Try it: Only reproduce the lines from the line containing "(390, 147) none -> [861,294,938,306] README" onward, exactly, through the final line of the data below.

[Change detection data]
····················
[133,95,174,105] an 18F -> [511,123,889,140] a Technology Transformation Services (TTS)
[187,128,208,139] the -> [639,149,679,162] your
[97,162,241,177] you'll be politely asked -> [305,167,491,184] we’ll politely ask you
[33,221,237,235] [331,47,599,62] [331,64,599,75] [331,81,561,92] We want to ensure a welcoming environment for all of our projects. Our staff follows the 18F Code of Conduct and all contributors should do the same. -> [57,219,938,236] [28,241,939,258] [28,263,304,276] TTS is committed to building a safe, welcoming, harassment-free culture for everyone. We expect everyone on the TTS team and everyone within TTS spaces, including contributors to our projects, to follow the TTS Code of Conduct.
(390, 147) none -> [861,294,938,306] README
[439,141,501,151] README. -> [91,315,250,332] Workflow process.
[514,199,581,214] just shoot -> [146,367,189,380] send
····················
Answer to the problem:
(390, 147) none -> [861,294,938,306] README
[439,141,501,151] README. -> [91,315,250,332] Workflow process.
[514,199,581,214] just shoot -> [146,367,189,380] send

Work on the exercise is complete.